Güzel ahlakı kazanabilmek için insan ruhunu beslemeli, terbiye etmeli ve üzerinde söz sahibi olabilmeli. Sabırlı, özverili, cesur, dürüst olabilmek kararlılık gerektirir. Samimi iman sahibi, koşullar ne denli zorlu da olsa dengeli davranır, tevekkül ve sabır gösterir, davranışları son derece olumlu olur.

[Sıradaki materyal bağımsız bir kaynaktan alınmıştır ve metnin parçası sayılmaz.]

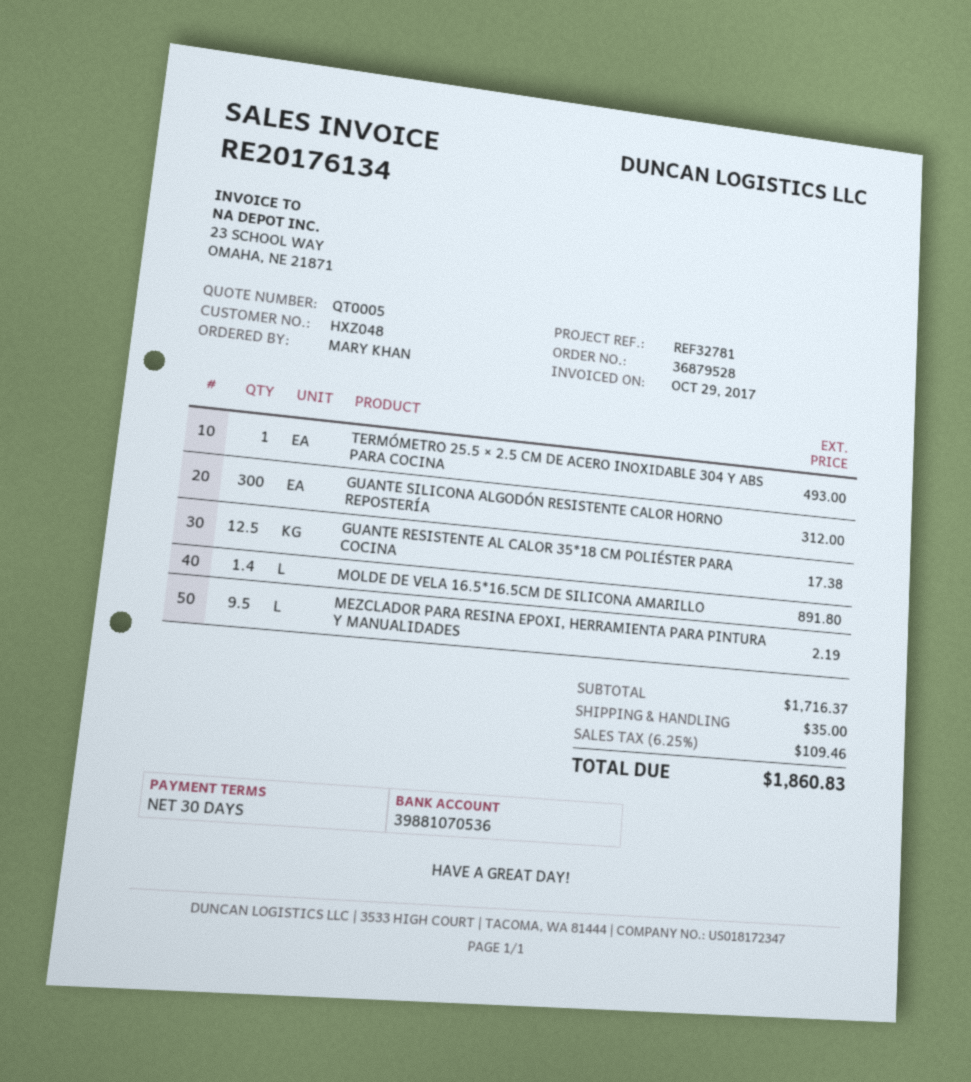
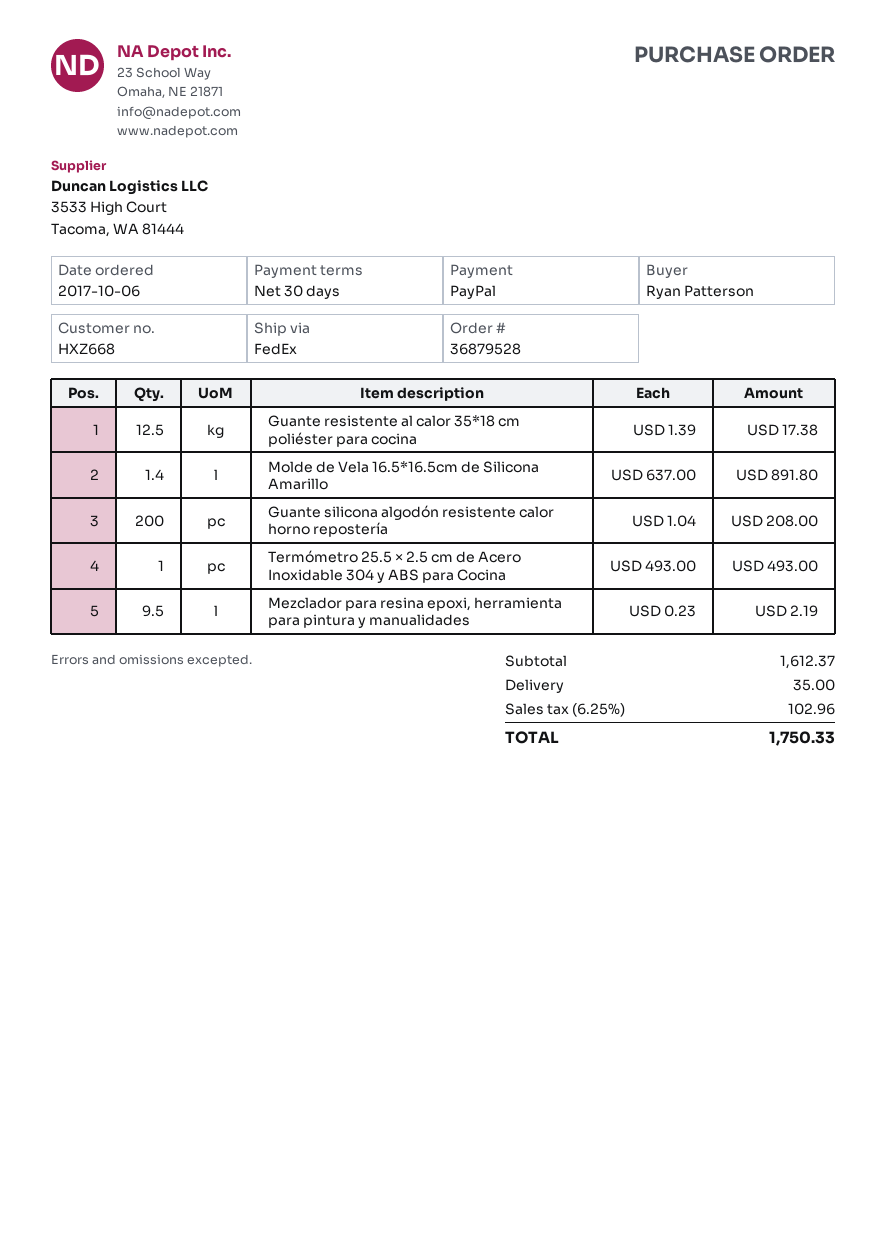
customer number: HXZ048 -> HXZ668
ordered by: MARY KHAN -> Ryan Patterson
GUANTE SILICONA ALGODÓN RESISTENTE CALOR HORNO REPOSTERÍA: 300 for 312.00 -> 200 for 208.00
subtotal: 1716.37 -> 1612.37
tax: 6.25% = 109.46 -> 6.25% = 102.96
total: 1860.83 -> 1750.33

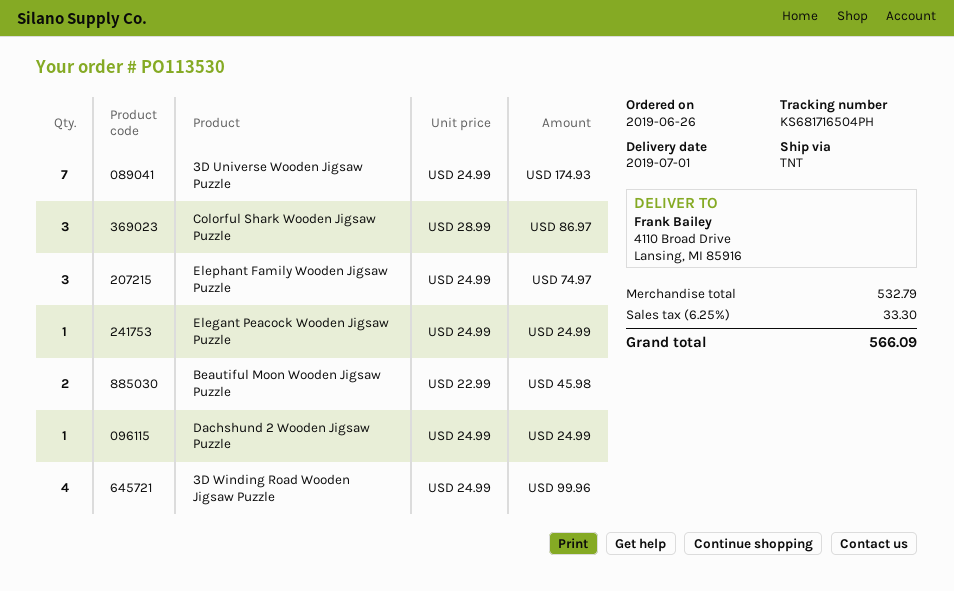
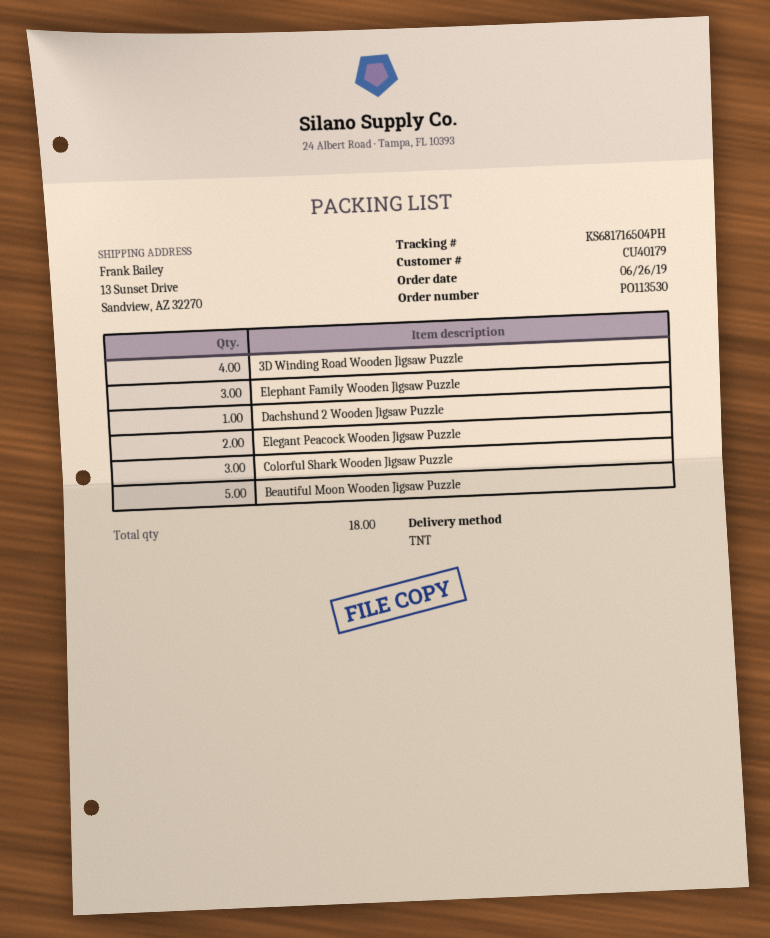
ship to: 4110 Broad Drive, Lansing, MI 85916 -> 13 Sunset Drive, Sandview, AZ 32270
3D Universe Wooden Jigsaw Puzzle: 7 -> none
Elegant Peacock Wooden Jigsaw Puzzle: 1 -> 2
Beautiful Moon Wooden Jigsaw Puzzle: 2 -> 5

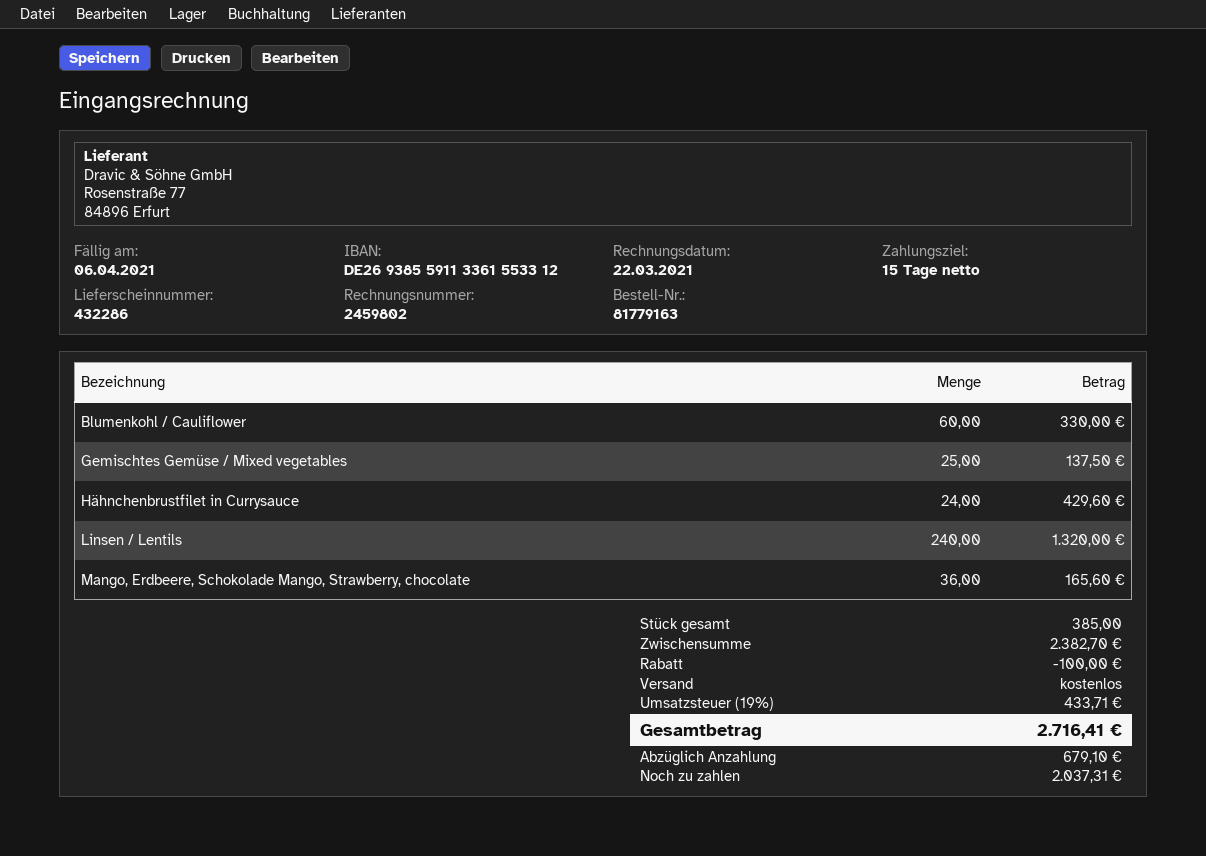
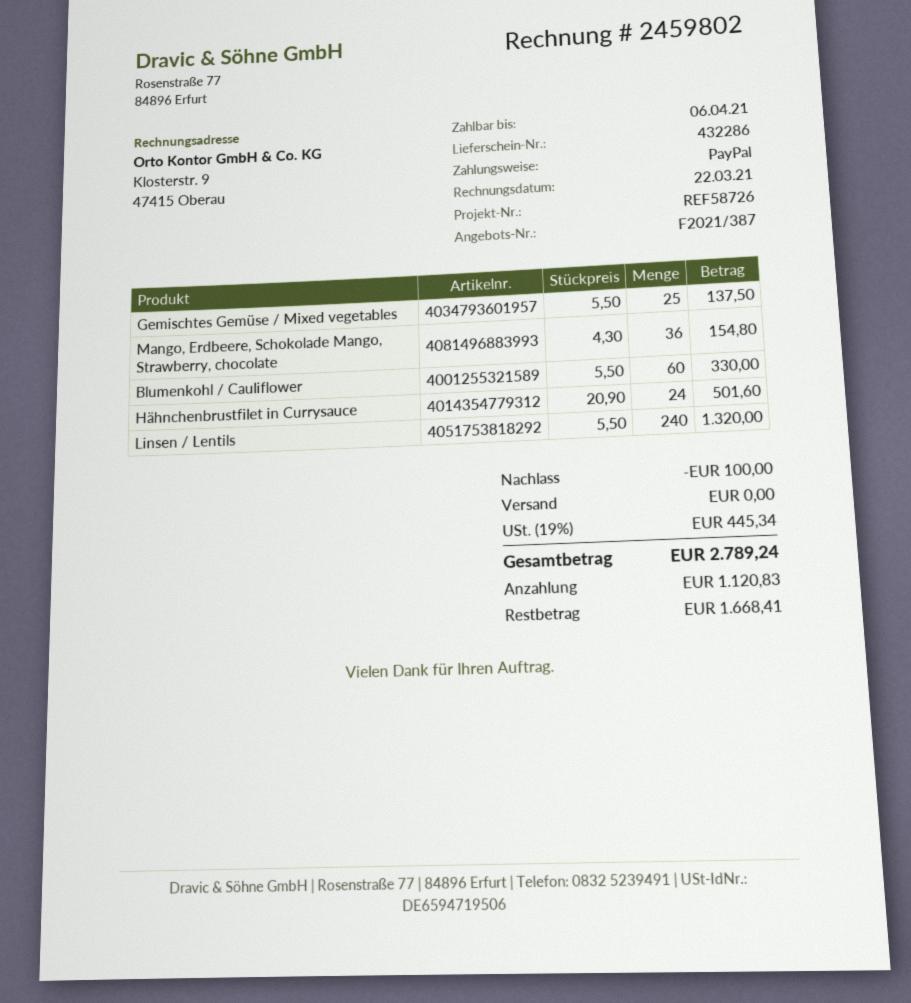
Hähnchenbrustfilet in Currysauce: 24 for 429.60 -> 24 for 501.60
Mango, Erdbeere, Schokolade Mango, Strawberry, chocolate: 36 for 165.60 -> 36 for 154.80
tax: 19% = 433.71 -> 19% = 445.34
total: 2716.41 -> 2789.24
deposit: 679.10 -> 1120.83
balance: 2037.31 -> 1668.41

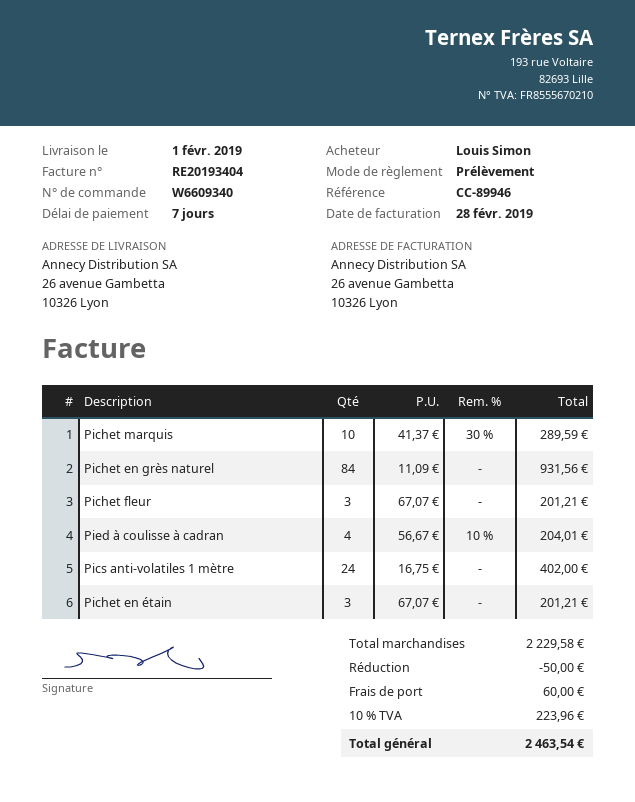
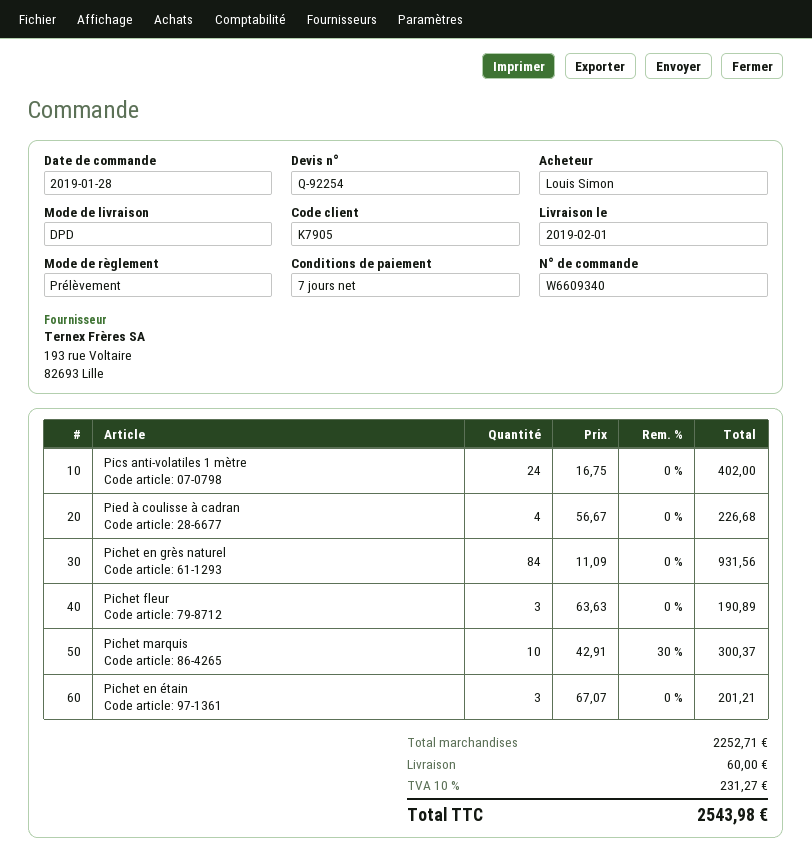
Pichet marquis: 10 x 41.37 - 30% = 289.59 -> 10 x 42.91 - 30% = 300.37
Pichet fleur: 3 x 67.07 = 201.21 -> 3 x 63.63 = 190.89
Pied à coulisse à cadran: 4 x 56.67 - 10% = 204.01 -> 4 x 56.67 = 226.68
subtotal: 2229.58 -> 2252.71
discount: 50.00 -> none
tax: 10% = 223.96 -> 10% = 231.27
total: 2463.54 -> 2543.98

İmtihanın gereği olarak zayıf yaratılmıştır insan; uykusu gelir, acıkır, yorulur… Zaaflarını yenerek Allah’ın hoşnutluğu amacıyla kendisini kontrol edebilen insan, ruh terbiyesinin ilk adımını atmıştır. Bu nedenle tüm diğer ibadetler gibi, oruç tutmak da kişinin imanının derinleşmesine vesile olur.
Ramazan, samimi inananlar için gerçekten Yüce Allah’a yakınlaşmaya bir vesiledir. Oruç tutan insan her an nefsinin tutkularından sakınmaya çalışır. Şeytanın taktiklerine karşı dikkatli ve şuurludur, vicdanının her zaman doğruyu fısıldayan sesine kulak verir. İçi titreyerek hissettiği Allah korkusu ve sevgisi, inanan insanın Allah’ın sınırlarını koruma konusunda titizlik göstermesine neden olur.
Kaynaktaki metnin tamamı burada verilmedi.